Use leverage: templates, AI, APIs, no-code where it fits. Focus human effort on what only humans can do — vision, design, and high-impact decisions.

“Make it work.
Make it right.
Make it fast.

— Kent Beck, creator of Extreme Programming

In a 24-48 hour sprint, most teams never get past “make it work” — and that's perfectly fine. A working demo that tells a clear story beats a half-finished masterpiece every time. The teams that win aren't the ones with the cleanest code — they're the ones who shipped something that works and told a compelling story about it.

The role of a hackathon engineer is evolving. You're no longer measured by lines of code written — you're measured by the quality of the experience you deliver. Use every tool, template, and AI assistant at your disposal. Curate, don't create from scratch. Ship, then polish.

The fastest path to first place is the shortest path to a working demo.

Execution Checklist

A step-by-step summary for shipping under extreme time pressure. Follow this and you'll never be the team scrambling at the last minute.

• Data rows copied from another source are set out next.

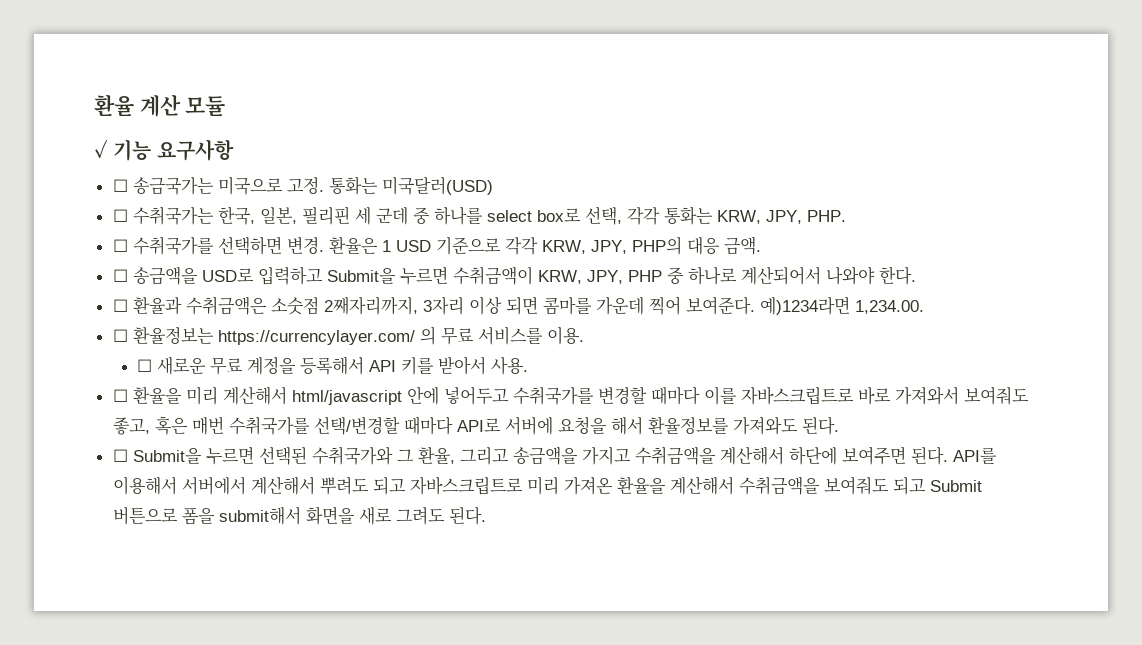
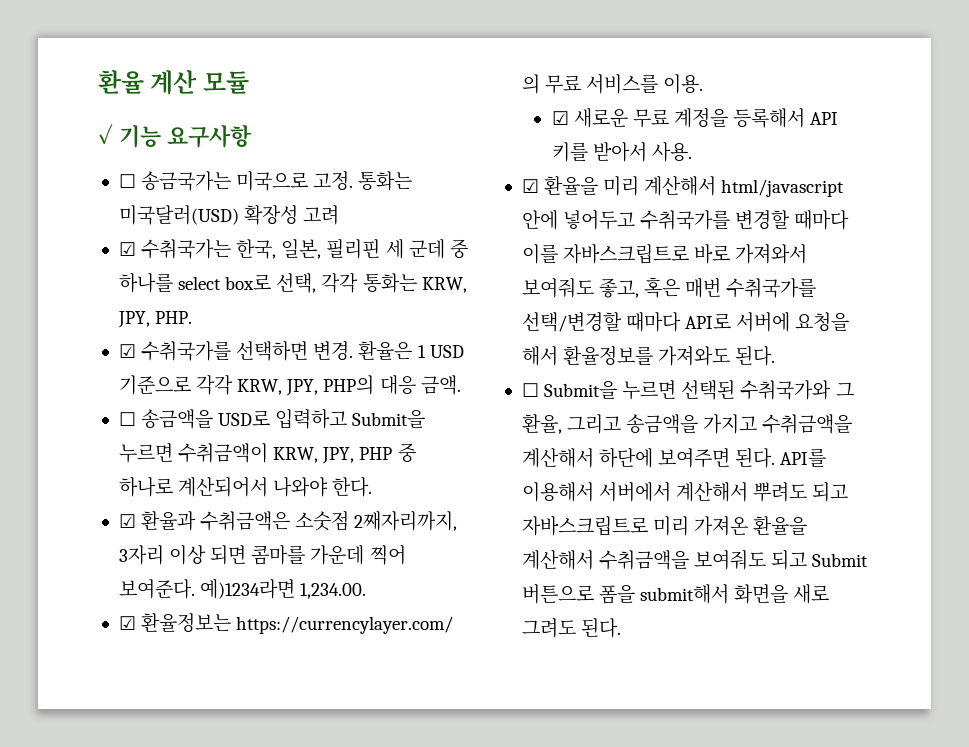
- 통화는 미국달러(USD)
- ☐ 수취국가는 한국, 일본, 필리핀 세 군데 중 하나를 select box로 선택, 각각 통화는 KRW, JPY, PHP.
+ 통화는 미국달러(USD) 확장성 고려
+ ☑ 수취국가는 한국, 일본, 필리핀 세 군데 중 하나를 select box로 선택, 각각 통화는 KRW, JPY, PHP.
- ☐ 수취국가를 선택하면 변경.
+ ☑ 수취국가를 선택하면 변경.
- ☐ 환율과 수취금액은 소숫점 2째자리까지, 3자리 이상 되면 콤마를 가운데 찍어 보여준다.
+ ☑ 환율과 수취금액은 소숫점 2째자리까지, 3자리 이상 되면 콤마를 가운데 찍어 보여준다.
- ☐ 환율정보는 https://currencylayer.com/ 의 무료 서비스를 이용.
+ ☑ 환율정보는 https://currencylayer.com/ 의 무료 서비스를 이용.
- ☐ 새로운 무료 계정을 등록해서 API 키를 받아서 사용.
+ ☑ 새로운 무료 계정을 등록해서 API 키를 받아서 사용.
- ☐ 환율을 미리 계산해서 html/javascript 안에 넣어두고 수취국가를 변경할 때마다 이를 자바스크립트로 바로 가져와서 보여줘도 좋고, 혹은 매번 수취국가를 선택/변경할 때마다 API로 서버에 요청을 해서 환율정보를 가져와도 된다.
+ ☑ 환율을 미리 계산해서 html/javascript 안에 넣어두고 수취국가를 변경할 때마다 이를 자바스크립트로 바로 가져와서 보여줘도 좋고, 혹은 매번 수취국가를 선택/변경할 때마다 API로 서버에 요청을 해서 환율정보를 가져와도 된다.

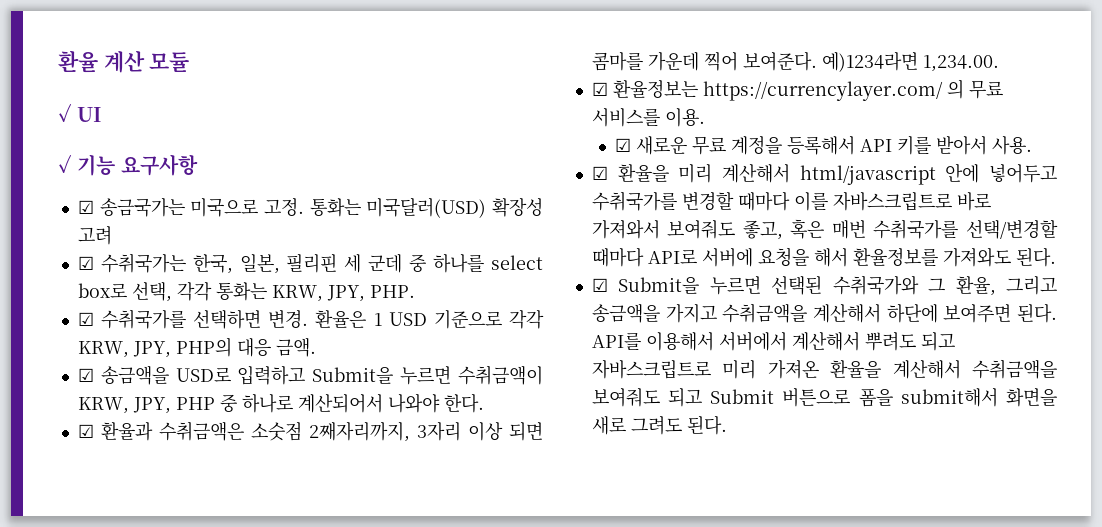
+ ✓ UI
- ☐ 송금국가는 미국으로 고정.
+ ☑ 송금국가는 미국으로 고정.
- ☐ 송금액을 USD로 입력하고 Submit을 누르면 수취금액이 KRW, JPY, PHP 중 하나로 계산되어서 나와야 한다.
+ ☑ 송금액을 USD로 입력하고 Submit을 누르면 수취금액이 KRW, JPY, PHP 중 하나로 계산되어서 나와야 한다.
- ☐ Submit을 누르면 선택된 수취국가와 그 환율, 그리고 송금액을 가지고 수취금액을 계산해서 하단에 보여주면 된다.
+ ☑ Submit을 누르면 선택된 수취국가와 그 환율, 그리고 송금액을 가지고 수취금액을 계산해서 하단에 보여주면 된다.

Set up repo, boilerplate, and deploy pipeline in the first hour — never demo from localhost

Get end-to-end flow working before adding any features — ugly is fine, broken is not

Timebox every task — if it takes more than 2 hours, cut scope or switch approach

Use AI tools for boilerplate — focus human effort on core logic, design, and integration

Checkpoint every 2-3 hours: "Can we demo right now?" If not, fix that before building more

Stop building 4 hours before submission — polish UI, record demo video, rehearse pitch

"Done is better than perfect" — ship what works, cut what doesn't, tell the story of what it could become

Remember: The goal isn't to build the best software — it's to deliver the best demo. Every minute should serve that outcome. Build less, leverage more, and always be ready to show what you've got.